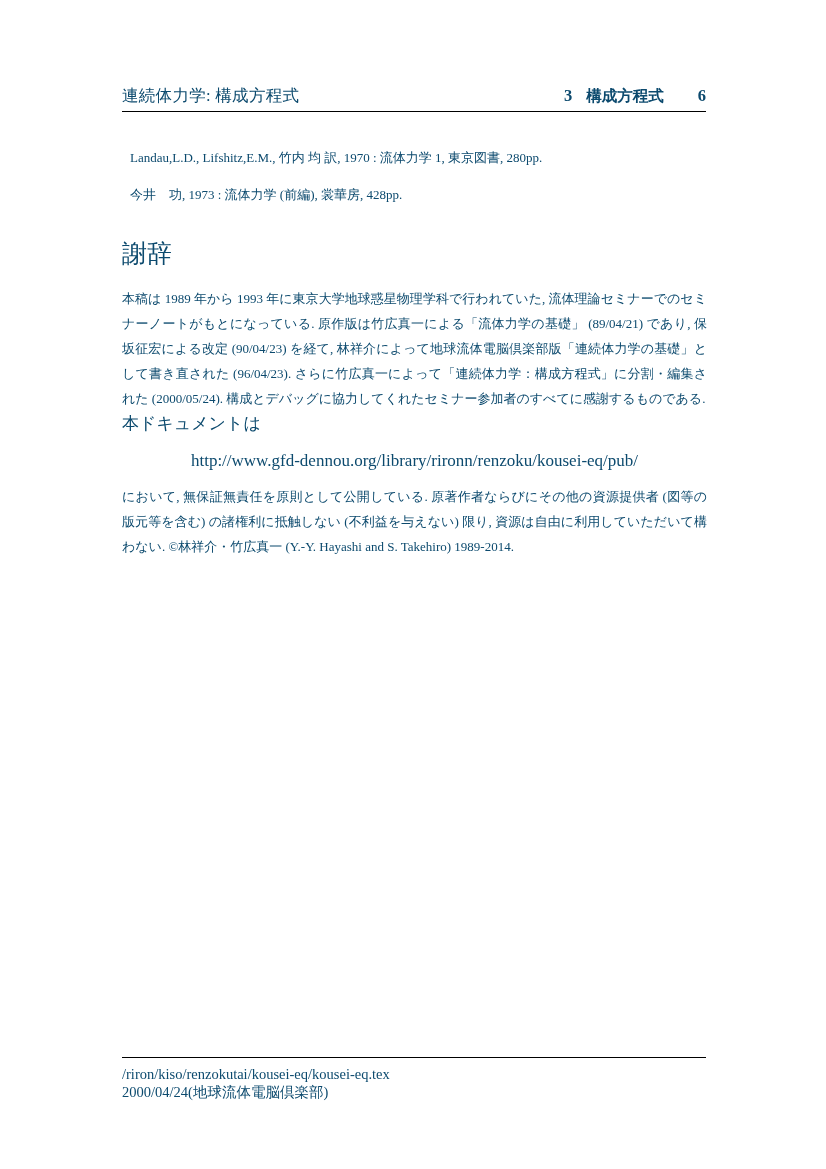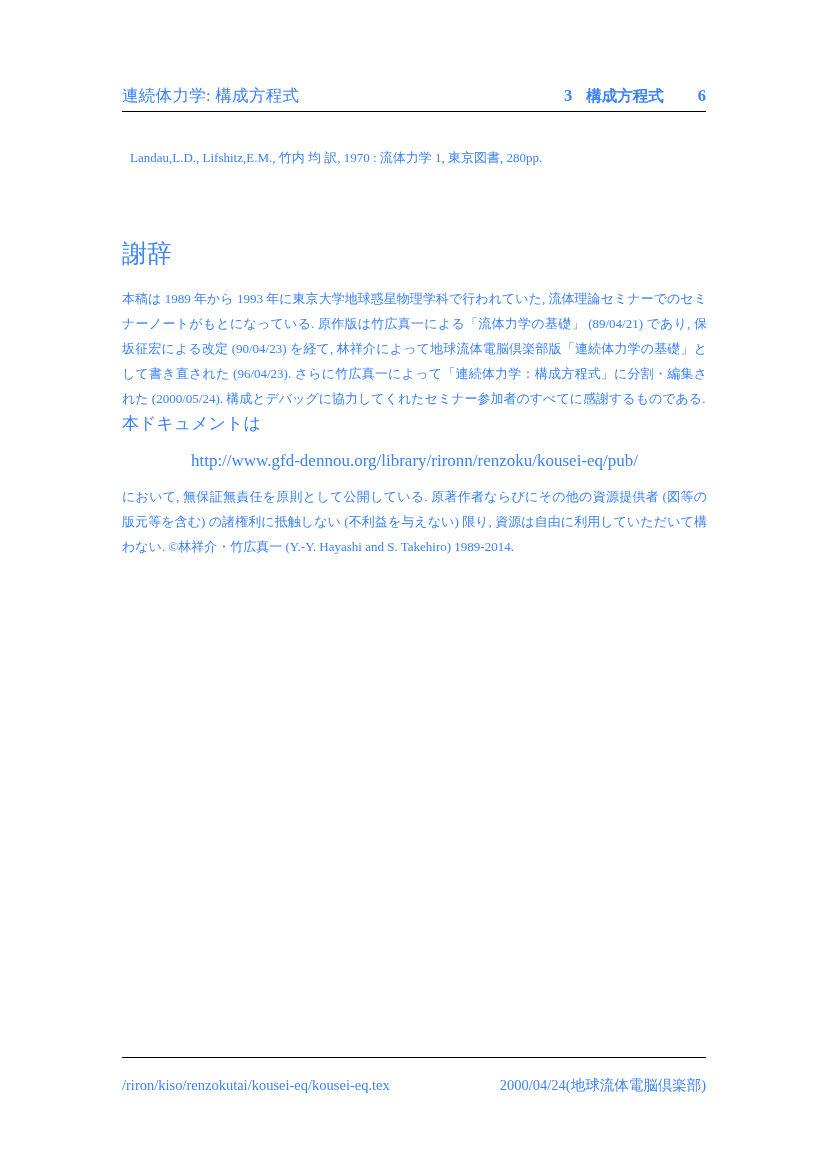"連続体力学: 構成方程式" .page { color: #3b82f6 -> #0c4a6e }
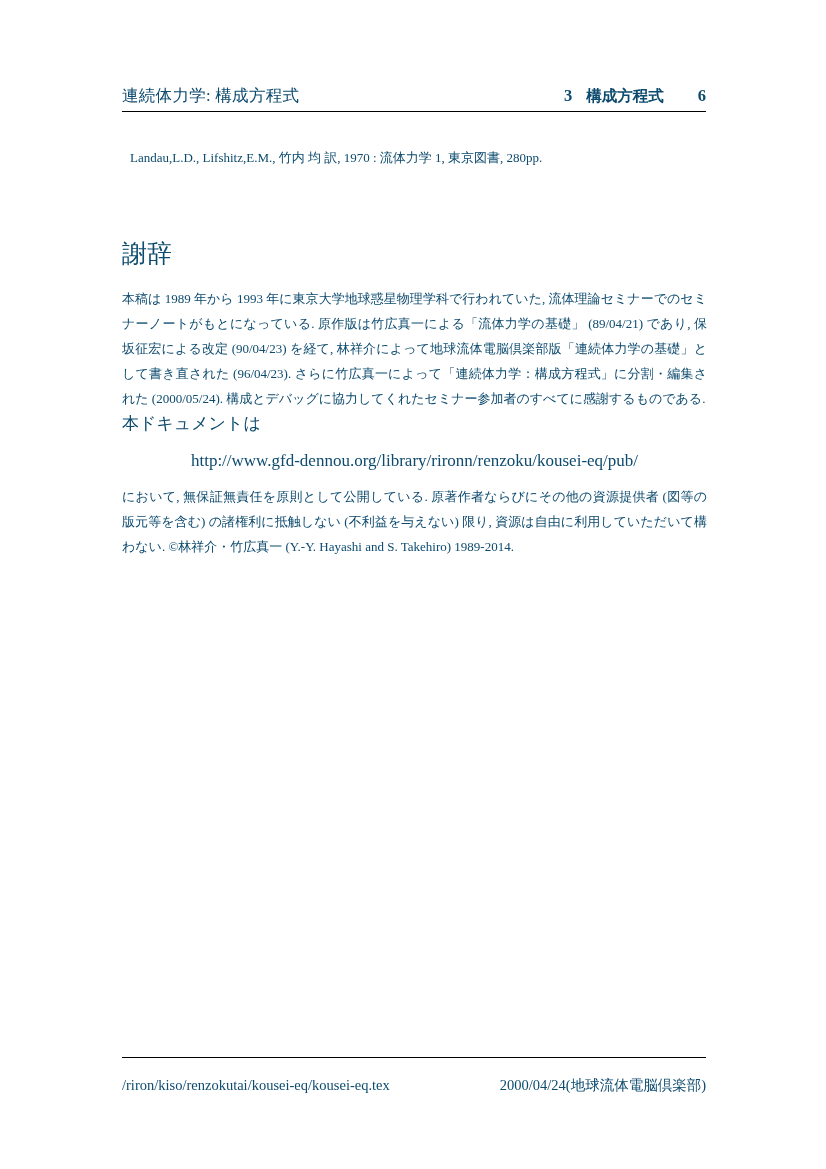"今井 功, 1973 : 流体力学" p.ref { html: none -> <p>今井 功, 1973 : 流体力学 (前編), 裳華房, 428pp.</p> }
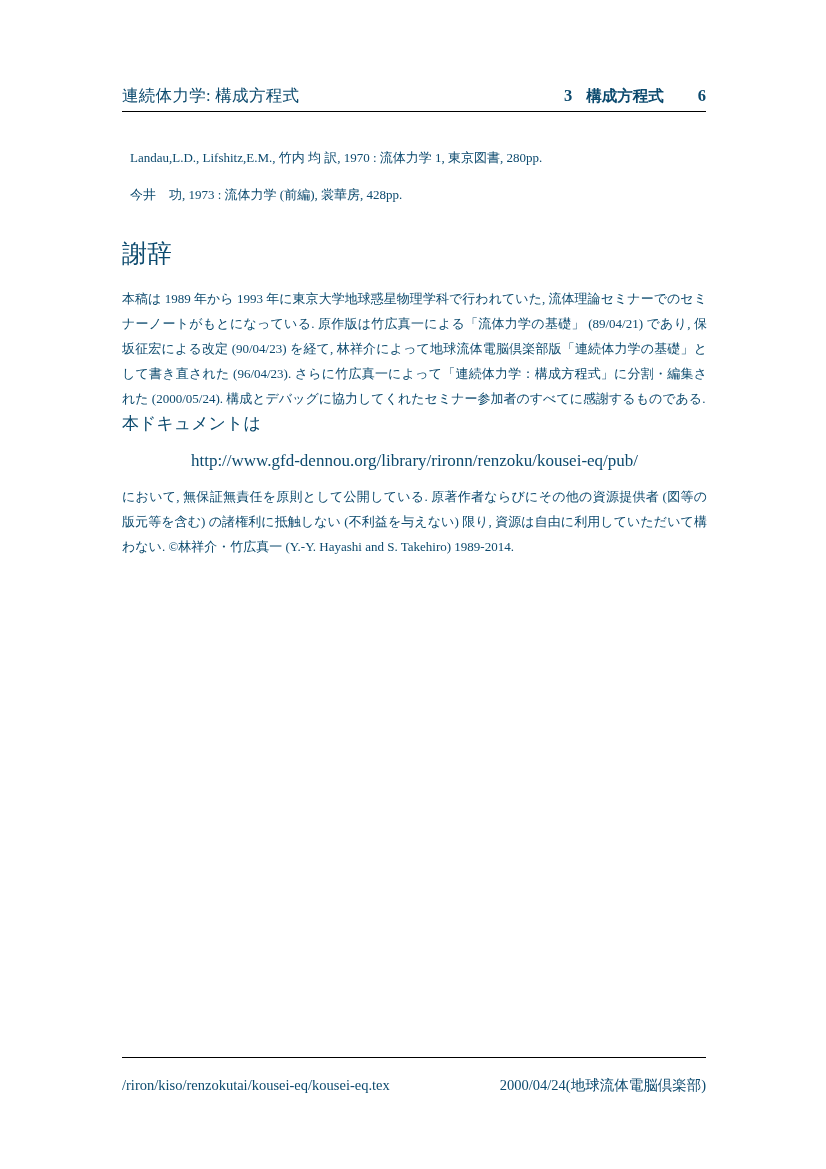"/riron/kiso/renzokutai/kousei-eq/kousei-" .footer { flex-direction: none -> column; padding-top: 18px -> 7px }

==

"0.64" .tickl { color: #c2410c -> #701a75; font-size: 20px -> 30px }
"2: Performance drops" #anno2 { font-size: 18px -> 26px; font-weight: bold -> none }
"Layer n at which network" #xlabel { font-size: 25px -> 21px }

§ **Work instructions**
Which of the lines above mention the word "font"? Pull those lines out.

§ **Result of this task**
"0.64" .tickl { color: #c2410c -> #701a75; font-size: 20px -> 30px }
"2: Performance drops" #anno2 { font-size: 18px -> 26px; font-weight: bold -> none }
"Layer n at which network" #xlabel { font-size: 25px -> 21px }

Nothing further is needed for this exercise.